Postscript 2 — Human-scale Planck Units

The Serious Units Fables are stories told in human-scale Planck measure. The basic units used in the fables are the talent mass, the mile distance, and the Planck minute.

The minute is defined as a 9/10 fraction of a conventional one. There are 1600 minutes in a day. The other two base units are determined by the values which fundamental physical constants take when expressed in terms of them. Additional units arise as combinations of the base units. In particular, one oc is the force required to give unit mass the unit acceleration---talent mile per square minute--- and the ocmile unit of energy is the amount delivered by a mile-long oc push.

The units are characterized by:

The speed of light c = E7 (ten million) miles a minute

Planck's h-bar = E-40 ocmile minute

Boltzmann'sk = E-25 ocmile per grade

One of many byproducts of the definitions is the ratio h-bar/k which appeared in the "French Thermometer" story is E-15 minute grade.

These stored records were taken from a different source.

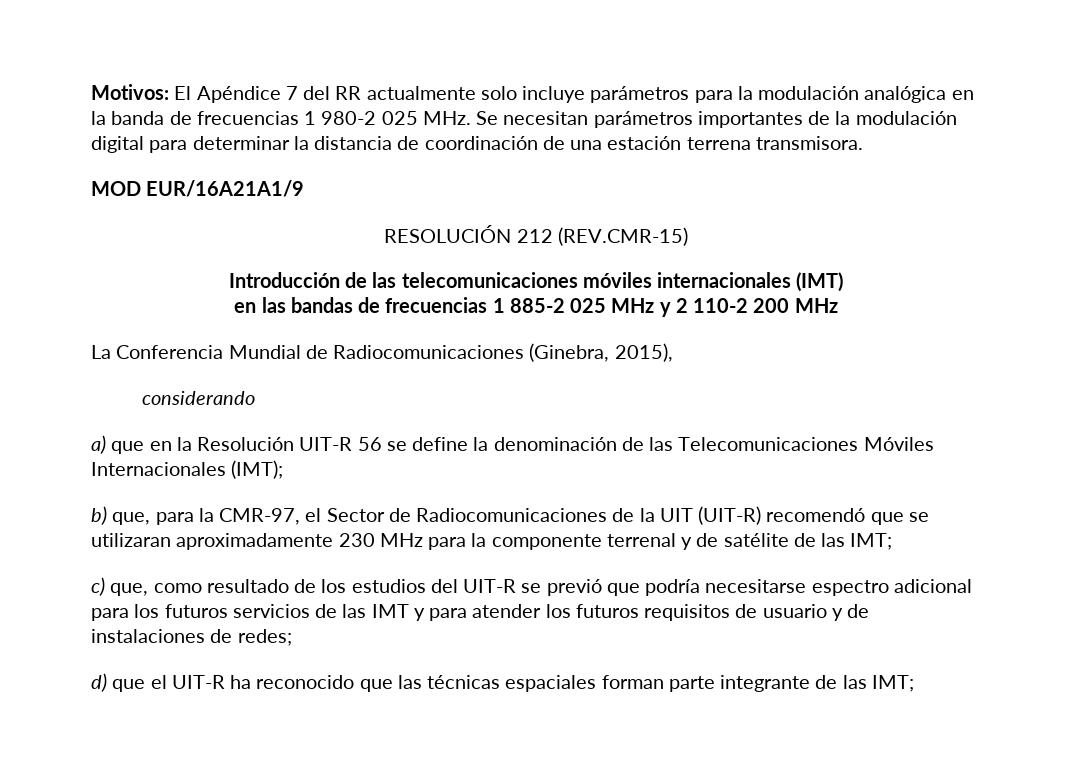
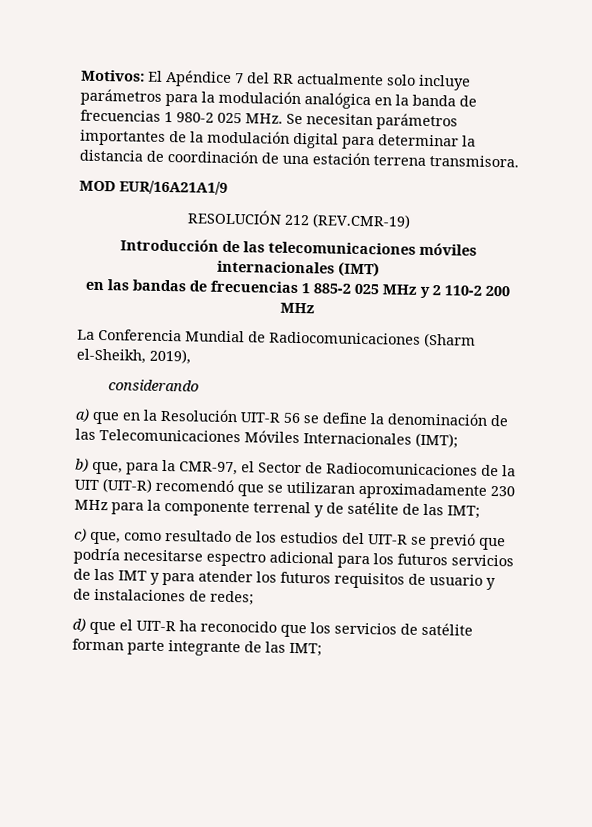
- RESOLUCIÓN 212 (REV.CMR-15)
+ RESOLUCIÓN 212 (REV.CMR-19)
- La Conferencia Mundial de Radiocomunicaciones (Ginebra, 2015),
+ La Conferencia Mundial de Radiocomunicaciones (Sharm el-Sheikh, 2019),
- d) que el UIT-R ha reconocido que las técnicas espaciales forman parte integrante de las IMT;
+ d) que el UIT-R ha reconocido que los servicios de satélite forman parte integrante de las IMT;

This relates each temperature to the keynote frequency in the thermal glow at that temperature.

Another byproduct is that the gravitational constant G = 1.00E-15 (mile/minute)4/oc.

In the later version of Apollo's invention of the lyre, some fundamental constants were given fanciful names such as Helix and Gê. Under whatever names, they are proportions deeply engrained in nature and operating at all times as a pervasive part of our experience. They are so basic to our lives that it makes sense, in my view, to give them simple power-of-ten values in our units. Human-scale Planck units are what results if one adjusts familiar-sized units so that the fundamental physical constants acquire values which are powers of ten.

To imagine the world and to reckon in terms of a set of quantities one does not always need to know their precise metric equivalents. For most purposes intuitive ideas of the units' sizes suffice. But to equip you with a pocket tool-kit for any possible encounter with the venerable metric system, here are some Planck sizes in metric terms:

mile: 1620 meters
pace: 1.62 meters
Planck minute: 9/10 of an ordinary minute
oc: 12 newtons (a force of about 2.7 pounds)
talent: 21.7 kilograms (a mass of 48 pounds)
grade: 141.45 kelvin
middle D frequency,100 thousand per minute: 18.5 [radians] per second.